MGNREGA: a ray of hope to secure livelihoods 

Part of: GS Mains II and III – Govt schemes and policies; Welfare schemes; Economy and Unemployment issues

In news:

  • Lakhs of poor rural households have already completed their quota of 100 days of work under the MGNREGA and will not be eligible for further benefits under the scheme for the rest of the year.
  • Therefore, activists are urging the government to increase the quota of work to at least 200 days per household.
  • Thousands of unemployed migrant workers have also returned to their villages and now dependent on MGNREGA wages.
  • Given that COVID-19 was declared a national disaster, activists have demanded to reorient MGNREGA. 

Important Value Additions


  • Mahatma Gandhi National Rural Employment Guarantee Act (NREGA) was notified in 2005.
  • Goal – to improve the livelihood security of people in rural areas.
  • It is a universal scheme guaranteeing 100 days of wage employment in a year to every rural household that expresses a demand. 
  • This is labour law and social security measure that aims to guarantee the ‘Right to Work’.
  • Every registered households receives a Job Card (JC) to track their work completed.
  • Demand for work is aggregated at the village level and the scheme is implemented by the gram panchayat.
  • The act was first proposed in 1991 by P.V. Narasimha Rao.
  • The failure of provision for employment within 15 days of the receipt of job application from a prospective household will result in the payment of unemployment allowance to the job seekers.
  • Employment is to be provided within 5 km of an applicant’s residence, and minimum wages are to be paid.
  • Thus, employment under MGNREGA is a legal entitlement.

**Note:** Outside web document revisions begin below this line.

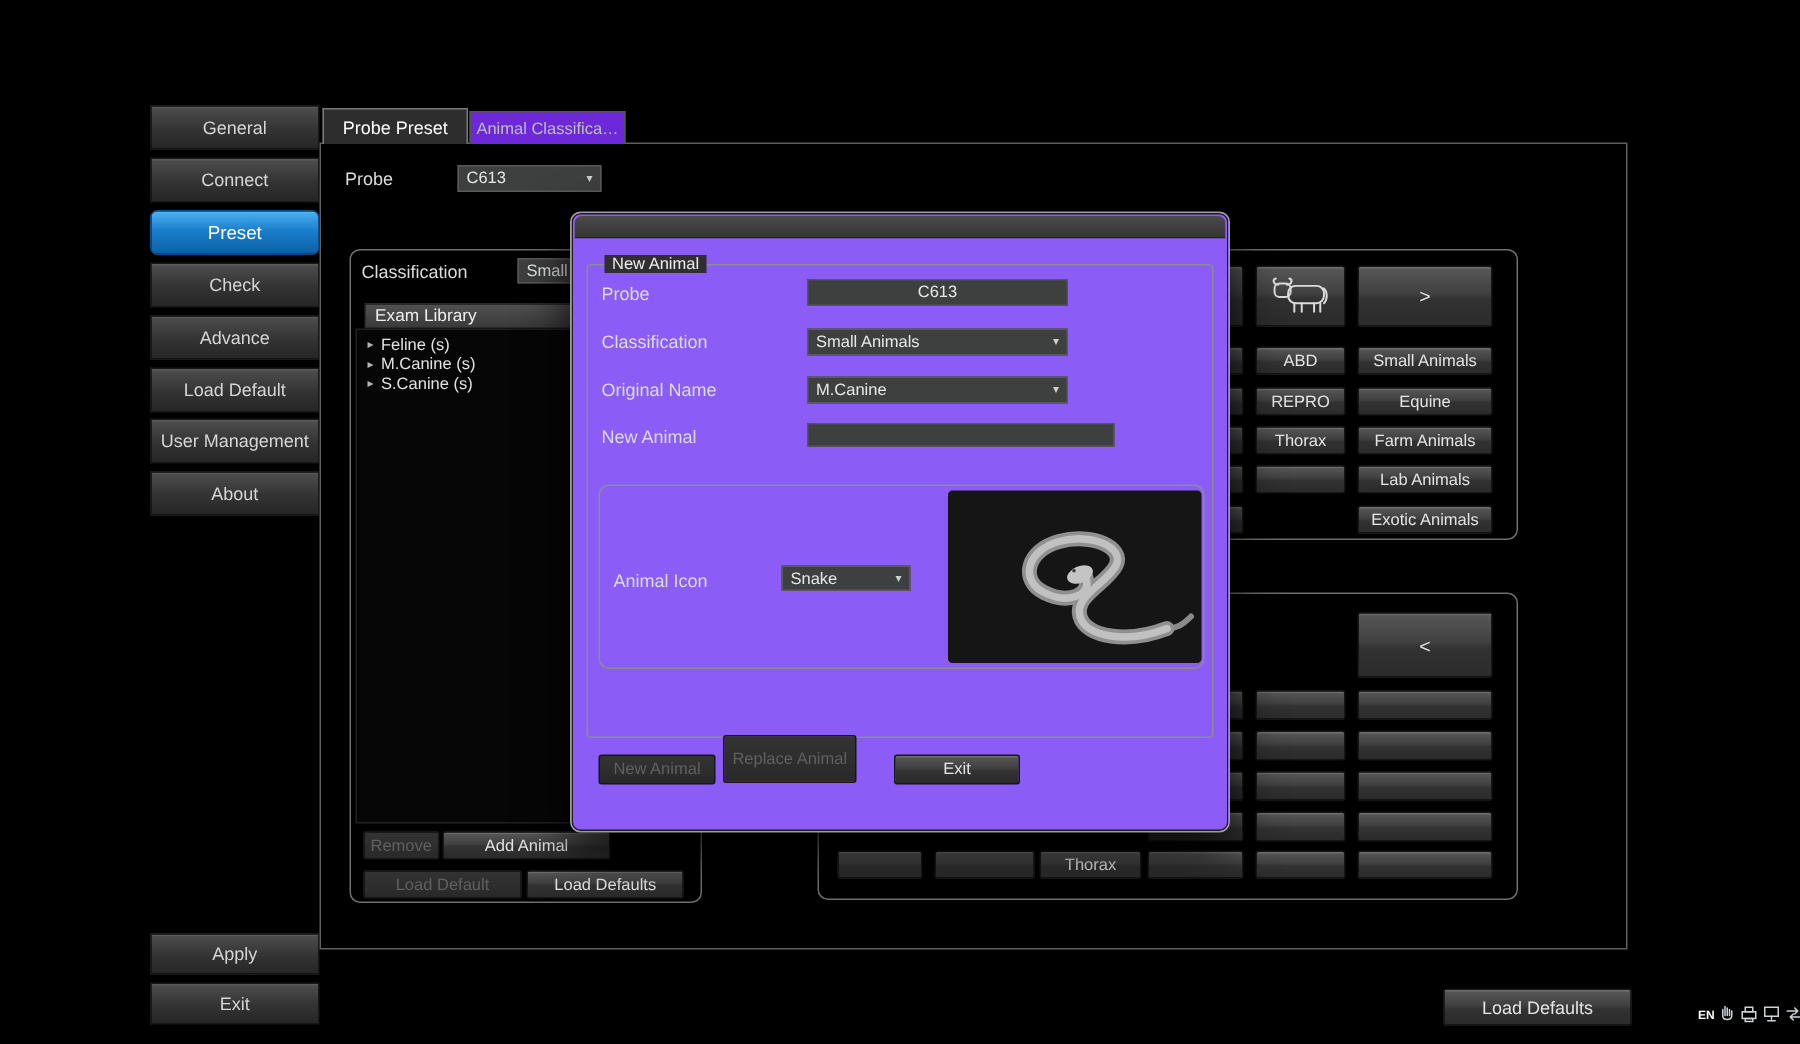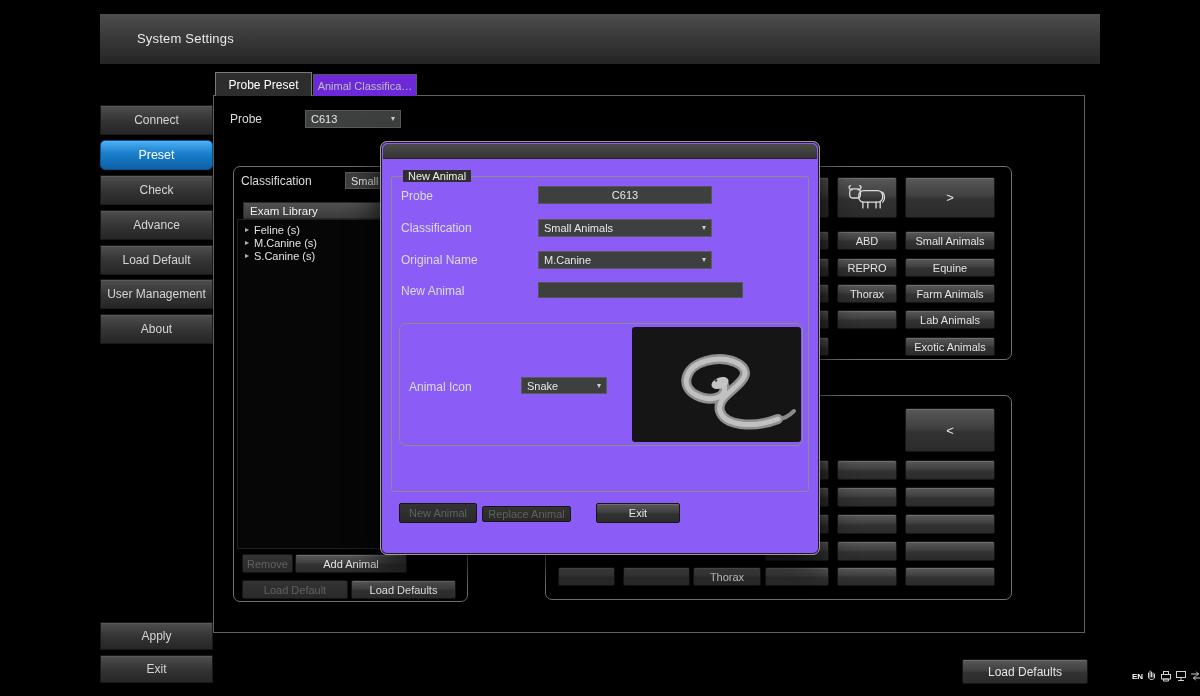--- a/index.html
+++ b/index.html
@@ -54,9 +54,6 @@
 
 <div id="root">
 
-  <div class="abs titlebar">
-    <span>System Settings</span>
-  </div>
 
   <div class="abs side-btn" style="top:105px">Connect</div>
   <div class="abs side-btn active" style="top:140px">Preset</div>

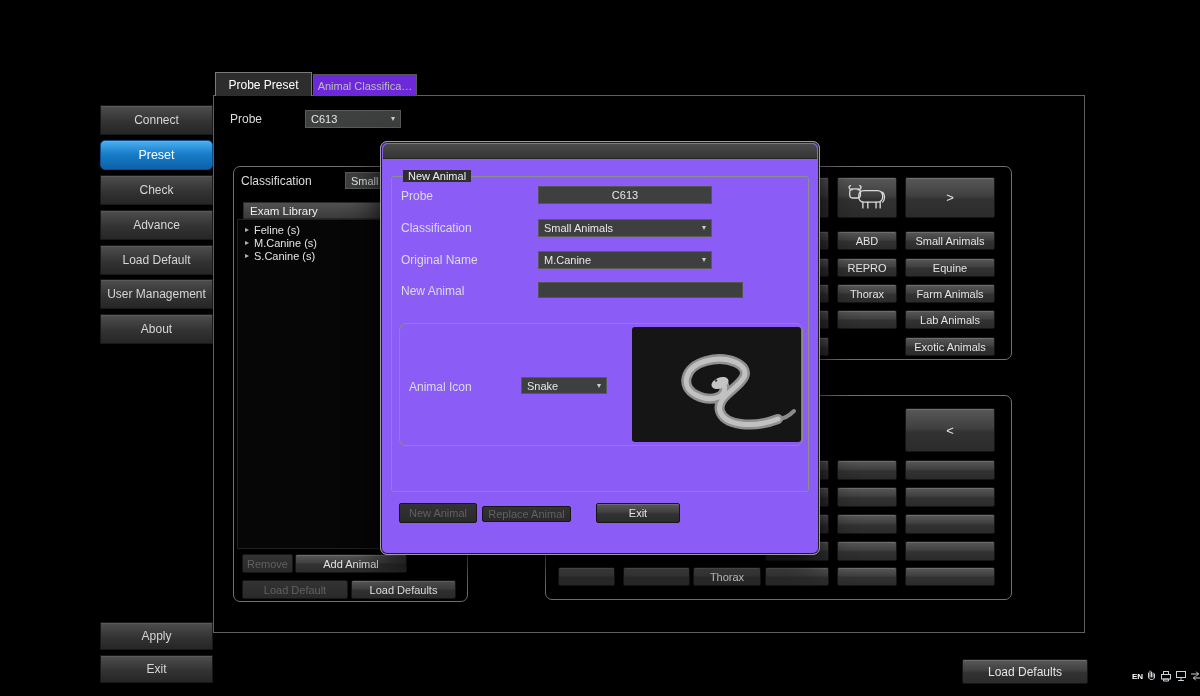--- a/index.html
+++ b/index.html
@@ -55,6 +55,7 @@
 <div id="root">
 
 
+  <div class="abs side-btn" style="top:70px">General</div>
   <div class="abs side-btn" style="top:105px">Connect</div>
   <div class="abs side-btn active" style="top:140px">Preset</div>
   <div class="abs side-btn" style="top:175px">Check</div>

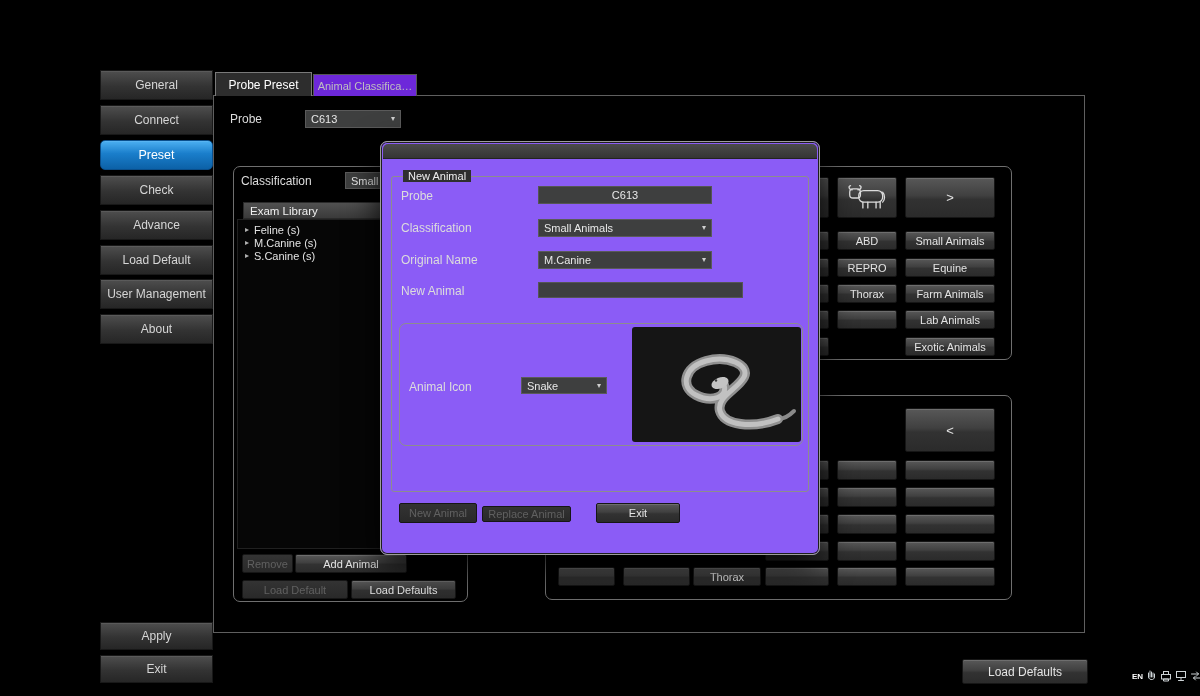--- a/index.html
+++ b/index.html
@@ -200,7 +200,7 @@
     </div>
 
     <div class="abs btn disabled" style="left:18px;top:361px;width:78px;height:20px">New Animal</div>
-    <div class="abs btn disabled" style="left:101px;top:364px;width:89px;height:16px">Replace Animal</div>
+    <div class="abs btn disabled" style="left:101px;top:348px;width:89px;height:32px">Replace Animal</div>
     <div class="abs btn" style="left:215px;top:361px;width:84px;height:20px">Exit</div>
   </div>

World Drug Report and UNODC

Part of: GS Prelims and Mains II and III – Role of international organizations; Security issues

In news:

According to the latest World Drug Report of the United Nations Office on Drugs and Crime (UNODC)

  • India in top five (fourth position) in terms of seizure of opium in 2018. 
  • Opium seizure – Iran, Afghanistan and Pakistan were the top 3 countries.
  • India was at the 12th position in the world in terms of heroin seizure.
  • Heroin seizure – Iran, Turkey, United States, China, Pakistan and Afghanistan.
  • Global area under opium poppy cultivation declined for the second year in a row in 2019.
  • Despite the decline in cultivation, opium production remained stable in 2019, with higher yields reported in the main opium production areas.
  • Asia is host to more than 90% of global illicit opium production and the world’s largest consumption market for opiates.
  • Asia accounted for almost 80% of all opiates seized worldwide in 2018.
  • Outside Asia, the largest total quantity of heroin and morphine was seized in Europe (22% of the global total in 2018).

Do you know?

  • Heroin is manufactured from the morphine extracted from the seed pod of opium poppy plants.
  • Opium is illicitly produced in about 50 countries.
  • However, close to 97% of the total global production of opium in the past five years came from only 3 countries.
  • 84% of the total opium was produced in Afghanistan
  • Myanmar accounts for 7% of the global opium production, and Laos accounted for 1% of the opium production. 
  • Mexico accounts for 6% of the global opium production, while Colombia and Guatemala account for less than 1% of global production.

Pic: Opium Cultivation

Important Value Additions

About United Nations Office on Drugs and Crime (UNODC)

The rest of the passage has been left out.